[Before-and-after change data]
****************

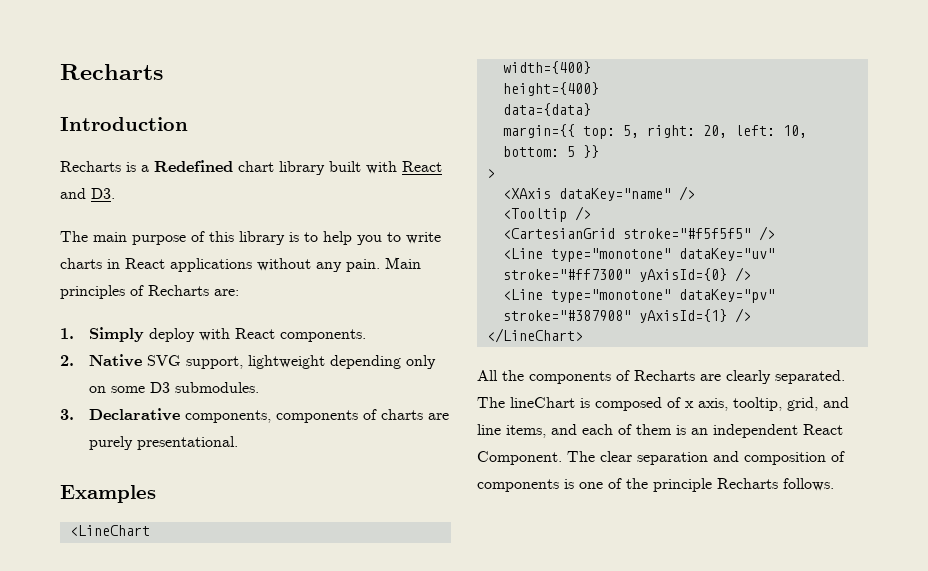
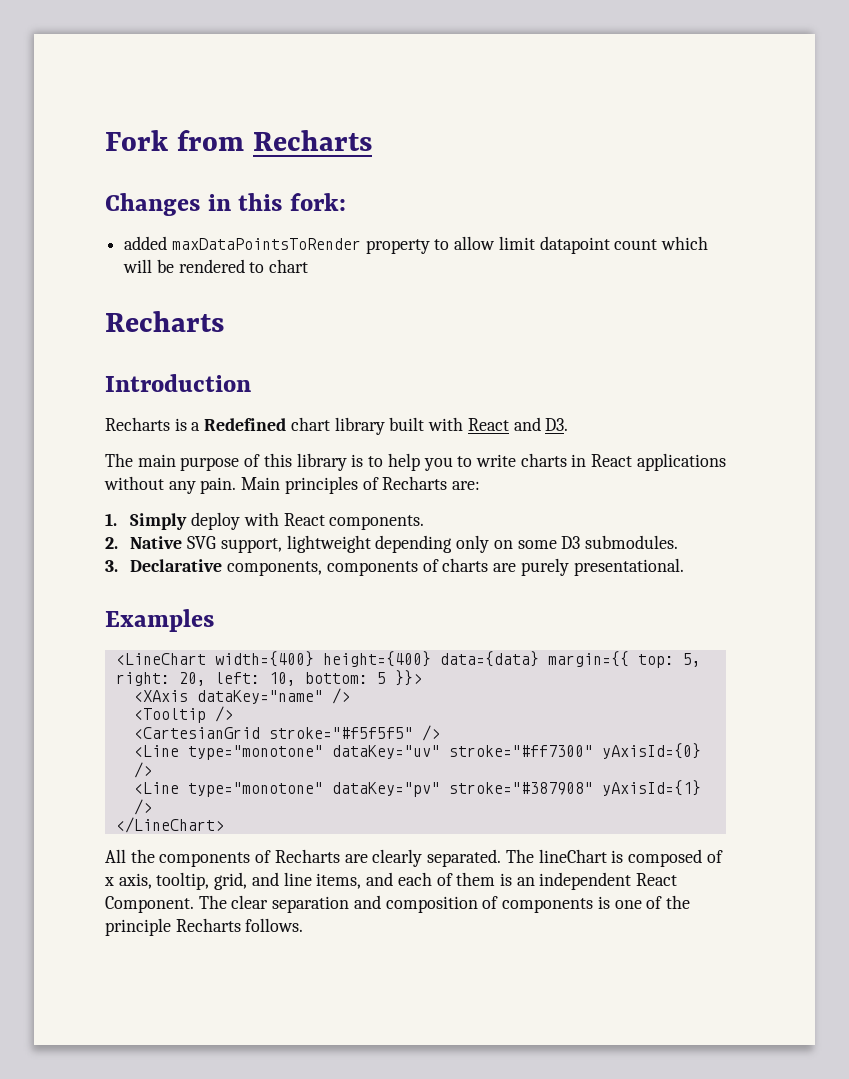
(60, 72) none -> [105,130,372,151] [105,193,346,216] [124,236,709,254] [123,259,309,273] Fork from Recharts // Changes in this fork: // added maxDataPointsToRender property to allow limit datapoint count which will be rendered to chart //
(150, 530) // -> (206, 659) none
(591, 67) // -> (314, 659) none
(599, 89) // -> (431, 659) none
(591, 109) // -> (539, 659) none
[582,145,599,158] [486,169,495,178] }} // > -> [394,670,422,686] }}>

****************

All pictures are to be dropped, and the records above returned exactly.

### Answer
(60, 72) none -> [105,130,372,151] [105,193,346,216] [124,236,709,254] [123,259,309,273] Fork from Recharts // Changes in this fork: // added maxDataPointsToRender property to allow limit datapoint count which will be rendered to chart //
(150, 530) // -> (206, 659) none
(591, 67) // -> (314, 659) none
(599, 89) // -> (431, 659) none
(591, 109) // -> (539, 659) none
[582,145,599,158] [486,169,495,178] }} // > -> [394,670,422,686] }}>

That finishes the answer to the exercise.